§1-2)Magnetic Dipole

§1.THE MAGNETIC FIELD INCLUDING MAGNETIZED MATERIAL

2)Magnetic field by magnetic dipole

Vector potential by circulation currets

Consider small circulation current as shown in Fig.2 , assuming constant current i in it, and located on the xy plane. Assuming $\overset{⃑}{d s'}$ as small vector element of the circulation current located position $\overset{⃑}{r'} (x', y', 0)$ .
Then the vector potential at the position $P_{0} (x, y, z)$ become

$\overset{⃑}{A} = \frac{μ_{0}}{4 π} ∭ \frac{\overset{⃑}{ｉ}}{r} d V' = \frac{μ_{0} ｉ}{4 π} \oint \frac{\overset{⃑}{d s}'}{r}$ Eq.(1-7)

Here,

$\overset{⃑}{r} = (x - x^{'}, y - y^{'}, z), r = \sqrt{{(x - x^{'})}^{2} + {(y - y^{'})}^{2} + z^{2}}$ Eq.(1-8)

And

$\overset{⃑}{R} = (x, y, z), R = \sqrt{x^{2} + y^{2} + z^{2}}$ Eq.(1-9)

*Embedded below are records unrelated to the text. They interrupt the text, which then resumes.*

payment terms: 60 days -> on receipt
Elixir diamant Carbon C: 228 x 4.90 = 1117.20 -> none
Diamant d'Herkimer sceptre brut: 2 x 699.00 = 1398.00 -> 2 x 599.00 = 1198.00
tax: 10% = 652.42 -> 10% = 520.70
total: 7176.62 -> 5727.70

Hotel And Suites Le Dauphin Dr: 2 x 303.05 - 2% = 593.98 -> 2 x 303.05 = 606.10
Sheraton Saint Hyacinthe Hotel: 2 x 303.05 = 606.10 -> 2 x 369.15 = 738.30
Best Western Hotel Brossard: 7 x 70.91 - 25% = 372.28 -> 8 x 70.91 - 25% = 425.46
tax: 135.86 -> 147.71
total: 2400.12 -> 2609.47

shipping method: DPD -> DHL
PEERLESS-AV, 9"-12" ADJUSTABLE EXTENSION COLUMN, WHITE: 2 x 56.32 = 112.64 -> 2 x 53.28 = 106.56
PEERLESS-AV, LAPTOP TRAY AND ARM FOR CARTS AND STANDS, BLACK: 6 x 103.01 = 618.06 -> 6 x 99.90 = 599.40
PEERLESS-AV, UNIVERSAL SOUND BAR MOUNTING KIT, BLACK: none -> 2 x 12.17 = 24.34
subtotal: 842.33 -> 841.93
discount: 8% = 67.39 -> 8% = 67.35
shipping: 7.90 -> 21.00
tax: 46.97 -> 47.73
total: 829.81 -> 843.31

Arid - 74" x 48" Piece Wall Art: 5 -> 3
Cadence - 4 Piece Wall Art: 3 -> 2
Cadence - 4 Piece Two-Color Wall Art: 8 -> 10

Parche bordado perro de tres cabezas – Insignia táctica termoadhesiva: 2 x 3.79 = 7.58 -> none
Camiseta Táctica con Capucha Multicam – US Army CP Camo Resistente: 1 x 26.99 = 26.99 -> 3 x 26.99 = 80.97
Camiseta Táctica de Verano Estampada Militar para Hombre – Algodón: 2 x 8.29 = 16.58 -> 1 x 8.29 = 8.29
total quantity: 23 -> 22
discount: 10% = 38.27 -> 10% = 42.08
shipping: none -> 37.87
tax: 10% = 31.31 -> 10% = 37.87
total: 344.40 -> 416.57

If assuming the size of circulation current dimension much smaller than the distance until point $P_{0}$ . Then we can consider , $R ≫ x^{'}, R ≫ y'$

So we can approximate r using until power of x'/R and y'/R.
Then Eq.(1-8) is

$r = {[(x^{2} + y^{2} + z^{2}) \{1 - 2 (\frac{{x x}^{'} - \frac{{x^{'}}^{2}}{2}}{x^{2} + y^{2} + z^{2}}) - 2 (\frac{{y y}^{'} - \frac{{y^{'}}^{2}}{2}}{x^{2} + y^{2} + z^{2}})\}]}^{\frac{1}{2}}$

$= R \sqrt{1 - 2 (x x' - \frac{{x'}^{2}}{2}) / R^{2} - 2 (y y' - \frac{{y'}^{2}}{2}) / R^{2}} ≅ R (1 - x x' / R^{2} - y y' / R^{2})$ Eq.(1-10)

Therefore 1/r become

$\frac{1}{r} = \frac{1}{R (1 - x x' / R^{2} - y y' / R^{2})} ≅ \frac{1}{R} \{1 + \frac{1}{R^{2}} (x x' + y y')\}$ Eq.(1-11)

$\overset{⃑}{A} = \frac{μ_{0} ｉ}{4 π} \oint \frac{\overset{⃑}{d s'}}{r} ≅ \frac{μ_{0} ｉ}{4 π} \frac{1}{R} \oint \{1 + \frac{1}{R^{2}} (x x' + y y')\} \overset{⃑}{d s}'$ Eq.(1-12)

Here first term of path integral become zero and the integral of second term become below.

$\overset{⃑}{A} = \frac{μ_{0} ｉ}{4 π} \frac{1}{R^{3}} \oint ({x x}^{'} + {y y}^{'}) \overset{⃑}{d s}' = \frac{μ_{0} ｉ}{4 π} \frac{1}{R^{3}} (x \oint x' \overset{⃑}{d s} + y \oint y' \overset{⃑}{d s})$ Eq.(1-13)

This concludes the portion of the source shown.